ダンテ・アリギエリ『神曲 地獄篇』(17)

12月18日(木)晴れ、昨日に比べて寒さが和らいだ感じである。

「尖った尾の凶獣がここにいる。
山々を越え、城と軍を滅ぼす。
世界を腐臭に満たす獣がここにいる」。
(248ページ)

 ダンテとウェルギリウスは暴力者たちの霊が罰を受けている地獄の第7圏の第3小圏にいるが、ウェルギリウスはこう言って、獣に向かって手招きをする。すると、さらに奥深くにある第8圏から奇怪な姿をした悪魔ゲリュオーンが浮上してくるのが見えた。「この悪魔は詐欺の化身であり、善人の顔、蛇の胴、獅子の腕を持つ三つの生物の異種混交体である。善良な見せかけで狡猾に人間を欺き、力で押さえ込み、二面性を露にした瞬間、二股の毒針を持つその尾でとどめを刺すとされる。神の完全性を表現する三は魔王ルシフェルの三頭と同様、ここでは悪の深さを示している」(原基晶さんによる解説、561-2ページ)。

 ウェルギリウスは、崖の下にある次の第8圏に自分たちを下すよう悪魔と交渉し、ダンテにはその間に、暴力者の圏に住む最後の罪人、高利貸、つまり大銀行家、現代の言葉では金融資本家を見てくるよう告げる。

こうして私はその第七圏の
縁の際をたった一人で
さらに進んだ。そこには悲惨な者どもが座っていた。

その者どもの苦しみは目を通って外に激しくあふれ出ており、
ここ、そこと手をせわしなく動かして
ある時は火の蒸気を、ある時は灼熱の地表を避けようとしていた。
(252ページ)

その幾人かの顔に視線を向けてみたが
苦痛の火が今も降りかかっているあの者どもの
誰一人として見分けられなかった。だが私は気づいた、

それぞれの首には
決まった色と決まった意匠の財布がぶら下がっていたが、
それをその者どもの目は、貪り喜んでいるようである。
(252-3ページ) ダンテには、個々の特徴を失ってしまった罪人たちを見分けることができない。この場所の罪人には貴族が多く、胸にぶら下げた家紋入りの財布はその罪人の出た家を示している。そこで彼は紋章により彼らの家を知ろうとする。そしてフィレンツェや、その他のイタリアの都市の銀行家たちを見出す。ここでその紋章を取り上げられたパドヴァの銀行家スクロヴェーニ家は、贖罪のため画家ジョットにパドヴァのスクロヴェーニ礼拝堂の壁画の制作を依頼した。これは今日も見ることができるジョットの傑作の1つであり、たしかNHKラジオのまいにちイタリア語の『イタリア:24の物語』にも登場したという記憶がある。なお、ジョットの名は『煉獄篇』で言及されることになる。

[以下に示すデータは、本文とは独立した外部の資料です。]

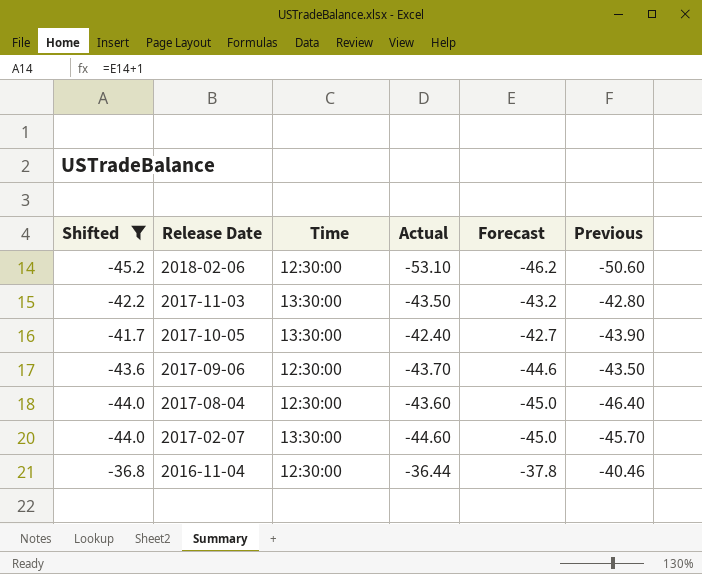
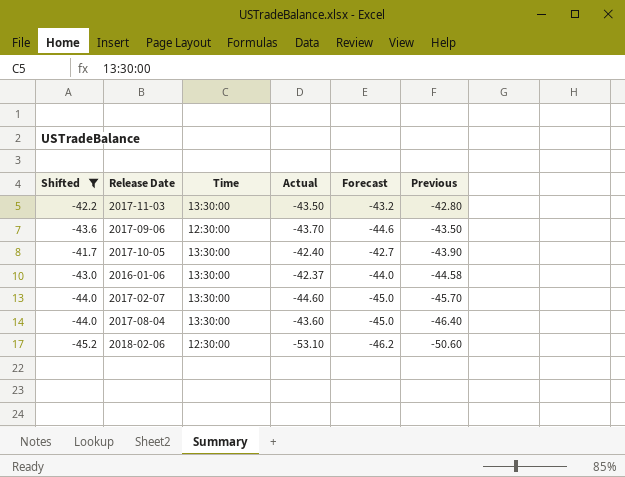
row order: Release Date descending -> Previous descending
row 2016-11-04: -36.8 | 12:30:00 | -36.44 | -37.8 | -40.46 -> none
row 2016-01-06: none -> -43.0 | 13:30:00 | -42.37 | -44.0 | -44.58
2017-08-04 | Time: 12:30:00 -> 13:30:00

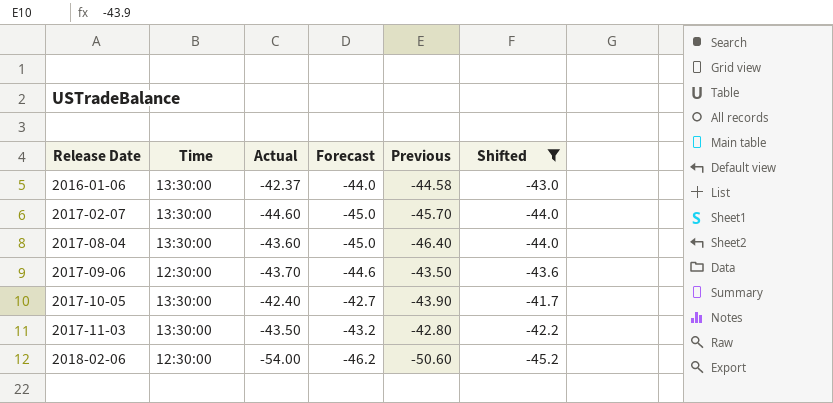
row order: Previous descending -> Release Date ascending
column Shifted | position: 1 -> 6
2018-02-06 | Actual: -53.10 -> -54.00

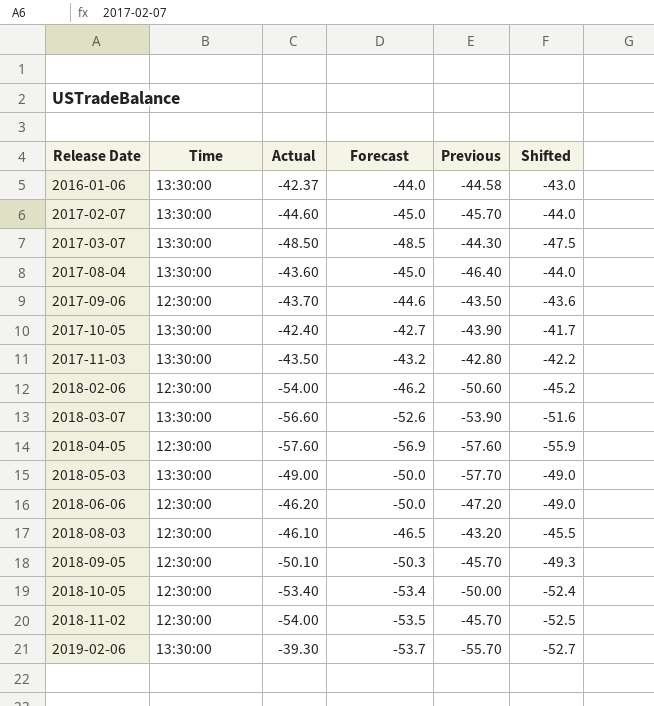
filter: Shifted >= -45.2 -> none

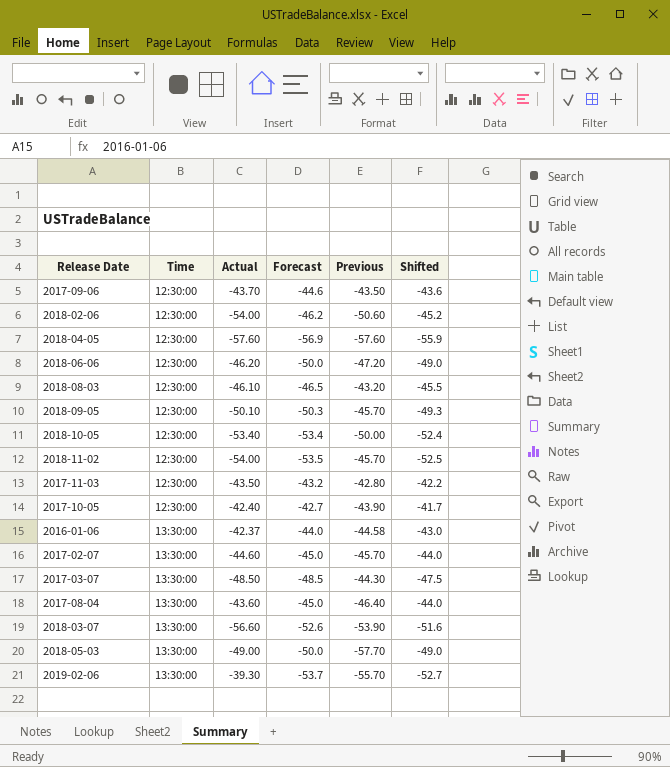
row order: Release Date ascending -> Time ascending
2017-11-03 | Time: 13:30:00 -> 12:30:00
2017-10-05 | Time: 13:30:00 -> 12:30:00

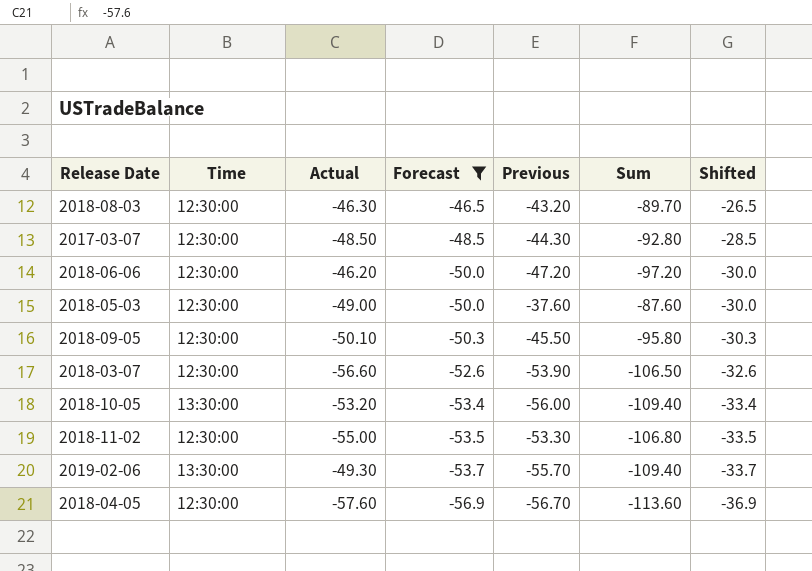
filter: none -> Forecast <= -46.5
row order: Time ascending -> Forecast descending
column Sum | formula: none -> [Forecast] + [Previous]
column Shifted | formula: [Forecast] + 1 -> [Forecast] + 20
2018-08-03 | Actual: -46.10 -> -46.30
2017-03-07 | Time: 13:30:00 -> 12:30:00
2018-05-03 | Time: 13:30:00 -> 12:30:00
2018-05-03 | Previous: -57.70 -> -37.60
2018-09-05 | Previous: -45.70 -> -45.50
2018-03-07 | Time: 13:30:00 -> 12:30:00
2018-10-05 | Time: 12:30:00 -> 13:30:00
2018-10-05 | Actual: -53.40 -> -53.20
2018-10-05 | Previous: -50.00 -> -56.00
2018-11-02 | Actual: -54.00 -> -55.00
2018-11-02 | Previous: -45.70 -> -53.30
2019-02-06 | Actual: -39.30 -> -49.30
2018-04-05 | Previous: -57.60 -> -56.70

 ダンテはさらにとどまり続けることが、ウェルギリウスの怒りを招くことになるかもしれないと思い、引き返す。すると、ウェルギリウスは既にゲリュオーンの背にまたがっており、ダンテも乗るように促す。彼がその席を確保すると、ウェルギリウスはゲリュオーンに第8圏へと下降しながら飛んでいくように命じる。

獣はゆっくりゆっくりと泳ぎながら進む。
旋回して降りていくが、ただ
下から顔に風が吹きつけていることしかわからない。

既に私には、滝壺が右手のほうで
私達の下に恐ろしい轟音をあげているのが聞こえ、
そのため視線を下に向けながら顔を覗かせてみる。
(259ページ)

 ダンテが恐る恐る覗いた下の世界ではさらに過酷な罰が与えられていることが見て取れた。ゲリュオーンは2人を奈落の底の、切り立つ岩盤の立ち上がり際に置き、2人が下りたことを確認すると、すぐに姿を消していった。2人はいよいよ地獄の第8圏に達したのである。

 当時の通念では高利貸はキリスト教の教えに背く、異端の罪を犯していると考えられていたが、ダンテは彼らの利益の追求が都市間の戦争の原因になっていると考え、高利貸を暴力者の群れの中においたのだという。彼が当時の社会の問題を深く追及する目をもった詩人であったことを改めて考えさせてくれる個所である。